### THE RECORDS
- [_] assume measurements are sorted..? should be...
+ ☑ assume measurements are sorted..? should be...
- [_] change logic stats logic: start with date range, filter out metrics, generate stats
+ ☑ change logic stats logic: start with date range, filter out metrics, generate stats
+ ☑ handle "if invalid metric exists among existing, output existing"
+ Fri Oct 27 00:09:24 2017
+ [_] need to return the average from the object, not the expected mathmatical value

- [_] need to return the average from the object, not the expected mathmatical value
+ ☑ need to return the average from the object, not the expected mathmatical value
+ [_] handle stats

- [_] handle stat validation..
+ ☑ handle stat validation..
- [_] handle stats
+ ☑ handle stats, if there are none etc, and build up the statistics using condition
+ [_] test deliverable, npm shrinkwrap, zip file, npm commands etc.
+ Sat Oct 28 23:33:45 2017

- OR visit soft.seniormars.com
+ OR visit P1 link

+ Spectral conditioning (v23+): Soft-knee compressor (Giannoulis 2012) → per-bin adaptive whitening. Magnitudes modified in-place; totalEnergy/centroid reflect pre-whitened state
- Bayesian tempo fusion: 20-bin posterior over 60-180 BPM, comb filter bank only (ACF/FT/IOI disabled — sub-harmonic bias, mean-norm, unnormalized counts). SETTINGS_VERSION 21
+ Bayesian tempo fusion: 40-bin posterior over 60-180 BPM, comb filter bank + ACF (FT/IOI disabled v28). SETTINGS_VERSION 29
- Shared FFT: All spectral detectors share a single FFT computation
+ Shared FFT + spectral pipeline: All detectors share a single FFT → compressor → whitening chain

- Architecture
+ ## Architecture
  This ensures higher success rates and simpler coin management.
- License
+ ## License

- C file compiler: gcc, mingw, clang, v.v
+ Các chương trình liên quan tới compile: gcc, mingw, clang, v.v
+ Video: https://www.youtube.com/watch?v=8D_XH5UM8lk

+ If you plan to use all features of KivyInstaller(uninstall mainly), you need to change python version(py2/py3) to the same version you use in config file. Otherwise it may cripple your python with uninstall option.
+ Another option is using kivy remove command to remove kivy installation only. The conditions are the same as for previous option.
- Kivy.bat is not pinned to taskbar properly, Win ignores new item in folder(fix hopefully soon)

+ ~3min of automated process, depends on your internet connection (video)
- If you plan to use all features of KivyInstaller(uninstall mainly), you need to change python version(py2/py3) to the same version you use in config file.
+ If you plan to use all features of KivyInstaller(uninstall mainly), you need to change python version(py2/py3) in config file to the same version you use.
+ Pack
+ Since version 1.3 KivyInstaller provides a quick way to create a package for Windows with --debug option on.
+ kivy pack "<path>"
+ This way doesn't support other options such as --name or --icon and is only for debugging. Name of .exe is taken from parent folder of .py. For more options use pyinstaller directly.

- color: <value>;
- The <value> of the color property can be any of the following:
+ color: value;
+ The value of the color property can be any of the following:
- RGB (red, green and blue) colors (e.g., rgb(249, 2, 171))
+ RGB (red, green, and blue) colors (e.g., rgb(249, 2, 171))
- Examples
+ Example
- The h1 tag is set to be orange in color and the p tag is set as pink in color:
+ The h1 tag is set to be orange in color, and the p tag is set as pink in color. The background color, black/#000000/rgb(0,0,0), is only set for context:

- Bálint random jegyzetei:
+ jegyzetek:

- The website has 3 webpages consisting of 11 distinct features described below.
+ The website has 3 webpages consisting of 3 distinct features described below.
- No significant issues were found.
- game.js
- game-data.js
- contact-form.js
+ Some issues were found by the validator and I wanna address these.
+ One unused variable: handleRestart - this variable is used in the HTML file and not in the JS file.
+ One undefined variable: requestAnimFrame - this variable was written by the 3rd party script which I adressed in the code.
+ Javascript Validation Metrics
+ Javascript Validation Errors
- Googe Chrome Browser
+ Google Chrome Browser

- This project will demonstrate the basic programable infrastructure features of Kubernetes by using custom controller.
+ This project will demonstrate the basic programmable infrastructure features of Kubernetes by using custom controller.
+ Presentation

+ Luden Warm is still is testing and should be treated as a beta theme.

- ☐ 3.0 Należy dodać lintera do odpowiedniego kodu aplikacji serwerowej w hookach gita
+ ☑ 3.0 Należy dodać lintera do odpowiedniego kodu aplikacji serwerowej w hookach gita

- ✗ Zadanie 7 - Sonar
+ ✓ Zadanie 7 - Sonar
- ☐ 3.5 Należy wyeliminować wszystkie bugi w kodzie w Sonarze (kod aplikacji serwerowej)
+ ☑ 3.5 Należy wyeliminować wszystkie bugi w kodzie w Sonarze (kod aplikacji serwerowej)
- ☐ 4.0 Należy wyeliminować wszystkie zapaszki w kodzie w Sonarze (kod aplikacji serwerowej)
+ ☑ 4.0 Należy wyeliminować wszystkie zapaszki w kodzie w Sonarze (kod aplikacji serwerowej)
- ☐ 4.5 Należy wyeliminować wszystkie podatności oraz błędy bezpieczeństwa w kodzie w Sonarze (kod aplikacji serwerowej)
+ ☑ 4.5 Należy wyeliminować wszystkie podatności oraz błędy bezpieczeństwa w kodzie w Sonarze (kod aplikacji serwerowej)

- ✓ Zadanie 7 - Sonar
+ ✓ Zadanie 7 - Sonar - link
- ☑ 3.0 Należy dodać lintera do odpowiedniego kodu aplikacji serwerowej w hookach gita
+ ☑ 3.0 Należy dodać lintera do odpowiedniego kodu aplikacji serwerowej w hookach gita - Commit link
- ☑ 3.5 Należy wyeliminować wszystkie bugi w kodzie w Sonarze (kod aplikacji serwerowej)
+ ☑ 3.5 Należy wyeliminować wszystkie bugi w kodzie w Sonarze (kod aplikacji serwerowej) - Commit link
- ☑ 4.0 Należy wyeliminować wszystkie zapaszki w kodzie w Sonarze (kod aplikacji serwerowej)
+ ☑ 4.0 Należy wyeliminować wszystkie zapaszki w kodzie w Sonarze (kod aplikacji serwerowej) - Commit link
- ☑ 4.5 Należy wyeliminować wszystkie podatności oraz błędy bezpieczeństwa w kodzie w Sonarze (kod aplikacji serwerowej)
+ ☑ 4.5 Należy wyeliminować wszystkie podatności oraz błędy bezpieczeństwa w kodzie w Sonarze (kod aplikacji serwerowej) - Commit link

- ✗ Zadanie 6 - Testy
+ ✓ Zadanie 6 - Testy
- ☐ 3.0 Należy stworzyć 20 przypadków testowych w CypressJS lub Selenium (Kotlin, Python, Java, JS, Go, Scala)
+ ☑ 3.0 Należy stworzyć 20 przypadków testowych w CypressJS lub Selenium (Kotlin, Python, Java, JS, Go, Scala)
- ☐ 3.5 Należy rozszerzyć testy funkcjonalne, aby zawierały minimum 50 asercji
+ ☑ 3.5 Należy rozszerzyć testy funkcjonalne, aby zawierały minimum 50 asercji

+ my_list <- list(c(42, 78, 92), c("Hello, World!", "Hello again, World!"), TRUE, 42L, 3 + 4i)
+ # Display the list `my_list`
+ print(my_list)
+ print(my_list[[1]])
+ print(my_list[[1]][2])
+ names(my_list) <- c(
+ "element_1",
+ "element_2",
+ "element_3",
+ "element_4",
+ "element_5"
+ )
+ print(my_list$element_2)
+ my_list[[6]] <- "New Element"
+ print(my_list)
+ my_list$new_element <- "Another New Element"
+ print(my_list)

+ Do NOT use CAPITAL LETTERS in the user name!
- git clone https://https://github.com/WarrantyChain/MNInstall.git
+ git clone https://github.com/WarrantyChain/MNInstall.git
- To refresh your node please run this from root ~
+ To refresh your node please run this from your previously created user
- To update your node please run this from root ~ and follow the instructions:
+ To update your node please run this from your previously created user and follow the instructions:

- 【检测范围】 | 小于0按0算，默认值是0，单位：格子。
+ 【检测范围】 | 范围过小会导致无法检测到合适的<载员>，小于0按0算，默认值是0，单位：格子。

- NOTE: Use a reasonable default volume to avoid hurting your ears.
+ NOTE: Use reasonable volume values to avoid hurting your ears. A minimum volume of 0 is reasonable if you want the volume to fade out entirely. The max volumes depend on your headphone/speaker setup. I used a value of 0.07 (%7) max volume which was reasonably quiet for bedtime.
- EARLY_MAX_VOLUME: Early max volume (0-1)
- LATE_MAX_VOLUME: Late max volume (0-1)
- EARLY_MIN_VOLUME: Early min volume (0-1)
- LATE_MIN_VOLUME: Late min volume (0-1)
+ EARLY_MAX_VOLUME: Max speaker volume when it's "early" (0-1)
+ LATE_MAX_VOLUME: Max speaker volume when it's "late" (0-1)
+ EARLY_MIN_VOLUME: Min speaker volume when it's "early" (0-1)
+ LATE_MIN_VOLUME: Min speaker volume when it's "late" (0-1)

### WHAT IS EXPECTED
Show each line of the material above where "infrastructure" occurs.

### EXERCISE RESPONSE
- This project will demonstrate the basic programable infrastructure features of Kubernetes by using custom controller.
+ This project will demonstrate the basic programmable infrastructure features of Kubernetes by using custom controller.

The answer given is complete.